(WORK TO COMPLETE): Please write out every line of the listing without alteration, but omit the images.

(DATA LISTING):
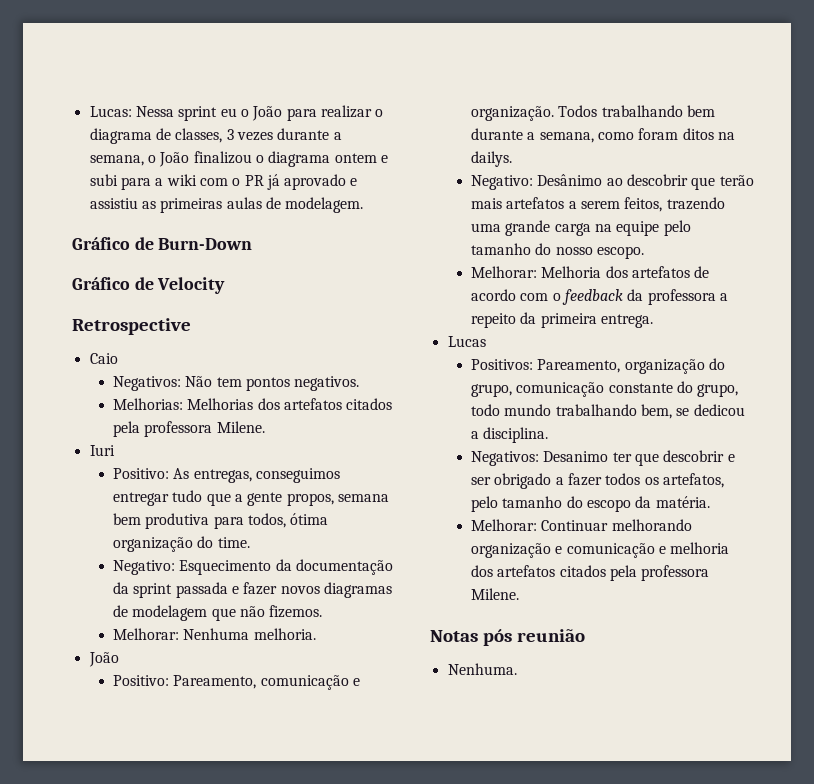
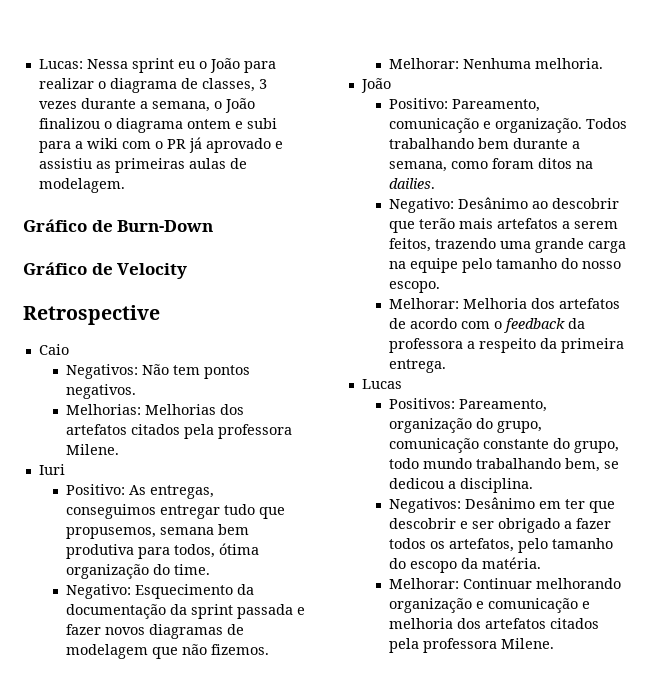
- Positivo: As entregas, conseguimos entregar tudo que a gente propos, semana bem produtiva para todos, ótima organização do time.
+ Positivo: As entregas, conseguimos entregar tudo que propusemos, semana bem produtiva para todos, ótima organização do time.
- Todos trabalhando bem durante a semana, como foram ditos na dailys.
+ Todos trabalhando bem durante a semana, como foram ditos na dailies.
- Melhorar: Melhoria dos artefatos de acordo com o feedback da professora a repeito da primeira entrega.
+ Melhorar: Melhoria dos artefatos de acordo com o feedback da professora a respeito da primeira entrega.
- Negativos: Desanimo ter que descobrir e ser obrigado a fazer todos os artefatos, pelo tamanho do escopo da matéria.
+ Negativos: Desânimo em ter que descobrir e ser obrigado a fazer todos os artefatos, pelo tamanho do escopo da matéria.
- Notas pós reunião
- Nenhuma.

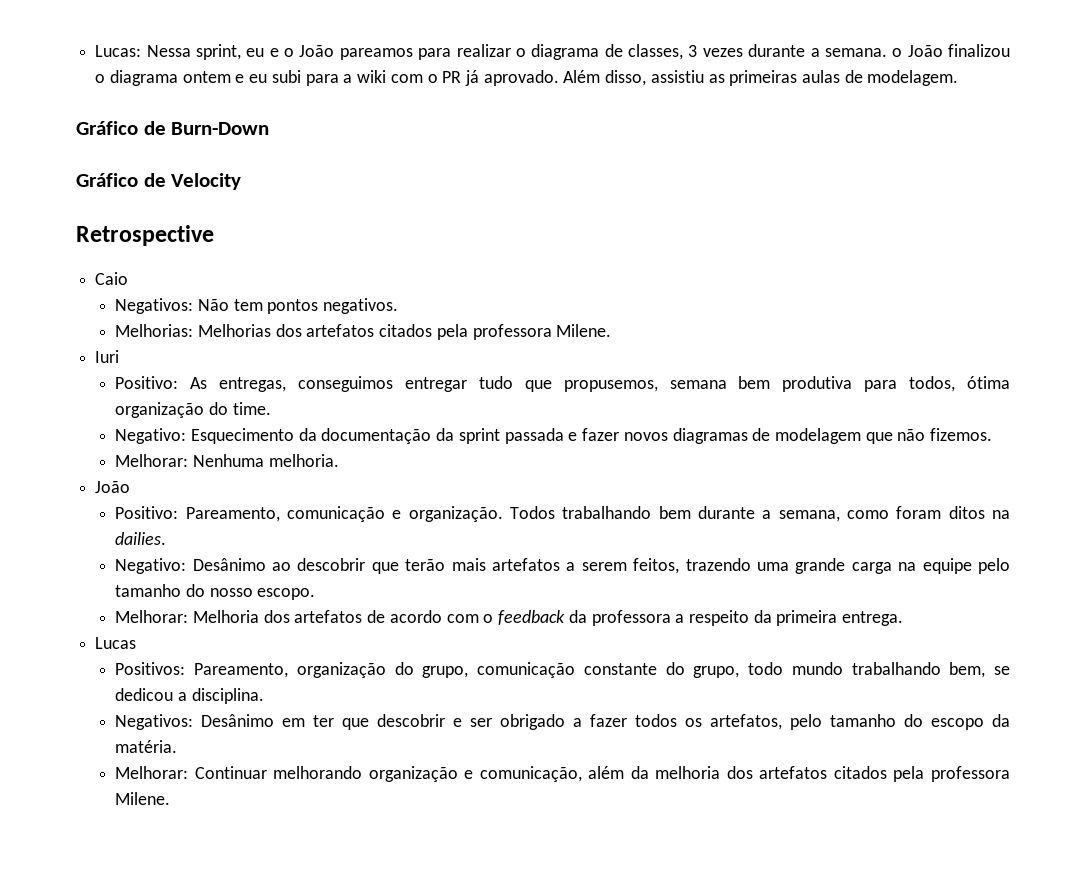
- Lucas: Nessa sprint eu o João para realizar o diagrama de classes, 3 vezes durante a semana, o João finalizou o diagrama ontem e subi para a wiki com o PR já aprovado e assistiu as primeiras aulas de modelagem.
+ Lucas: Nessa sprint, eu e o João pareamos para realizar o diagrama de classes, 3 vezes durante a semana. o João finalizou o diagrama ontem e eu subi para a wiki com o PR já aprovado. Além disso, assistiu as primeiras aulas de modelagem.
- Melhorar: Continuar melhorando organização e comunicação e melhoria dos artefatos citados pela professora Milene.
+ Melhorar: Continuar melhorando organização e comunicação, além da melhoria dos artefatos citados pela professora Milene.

(EXPECTED ANSWER):
- Positivo: As entregas, conseguimos entregar tudo que a gente propos, semana bem produtiva para todos, ótima organização do time.
+ Positivo: As entregas, conseguimos entregar tudo que propusemos, semana bem produtiva para todos, ótima organização do time.
- Todos trabalhando bem durante a semana, como foram ditos na dailys.
+ Todos trabalhando bem durante a semana, como foram ditos na dailies.
- Melhorar: Melhoria dos artefatos de acordo com o feedback da professora a repeito da primeira entrega.
+ Melhorar: Melhoria dos artefatos de acordo com o feedback da professora a respeito da primeira entrega.
- Negativos: Desanimo ter que descobrir e ser obrigado a fazer todos os artefatos, pelo tamanho do escopo da matéria.
+ Negativos: Desânimo em ter que descobrir e ser obrigado a fazer todos os artefatos, pelo tamanho do escopo da matéria.
- Notas pós reunião
- Nenhuma.

- Lucas: Nessa sprint eu o João para realizar o diagrama de classes, 3 vezes durante a semana, o João finalizou o diagrama ontem e subi para a wiki com o PR já aprovado e assistiu as primeiras aulas de modelagem.
+ Lucas: Nessa sprint, eu e o João pareamos para realizar o diagrama de classes, 3 vezes durante a semana. o João finalizou o diagrama ontem e eu subi para a wiki com o PR já aprovado. Além disso, assistiu as primeiras aulas de modelagem.
- Melhorar: Continuar melhorando organização e comunicação e melhoria dos artefatos citados pela professora Milene.
+ Melhorar: Continuar melhorando organização e comunicação, além da melhoria dos artefatos citados pela professora Milene.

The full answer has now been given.